-- BRIEF --
The records are to be repeated in full, with the images removed.

※

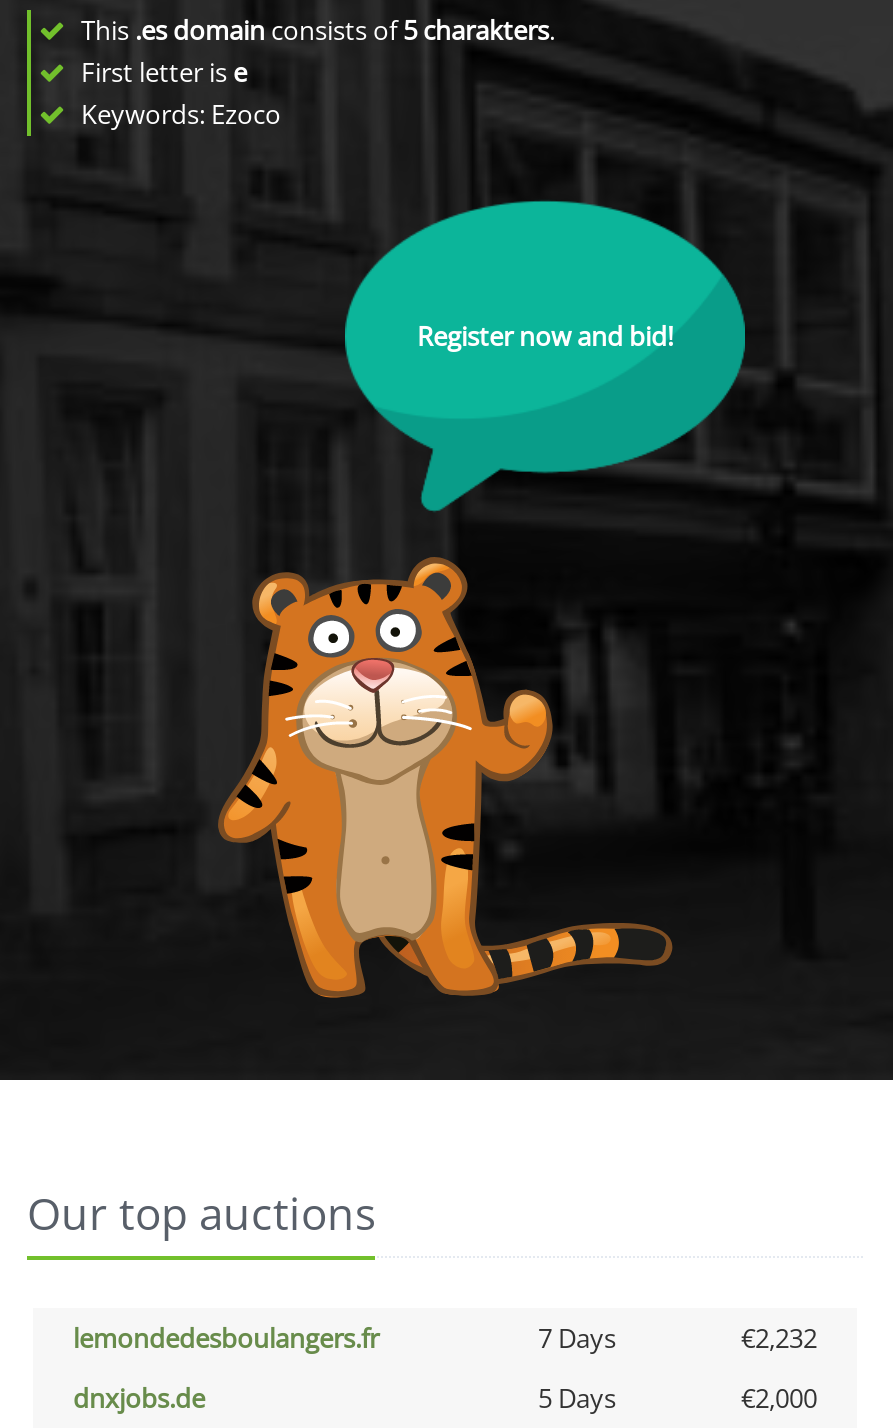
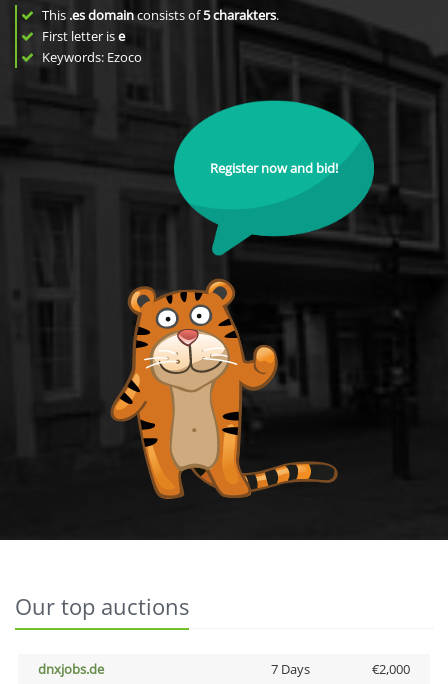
- lemondedesboulangers.fr
- 7 Days
- €2,232

- 5 Days
+ 7 Days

※

-- SOLVED EXERCISE --
- lemondedesboulangers.fr
- 7 Days
- €2,232

- 5 Days
+ 7 Days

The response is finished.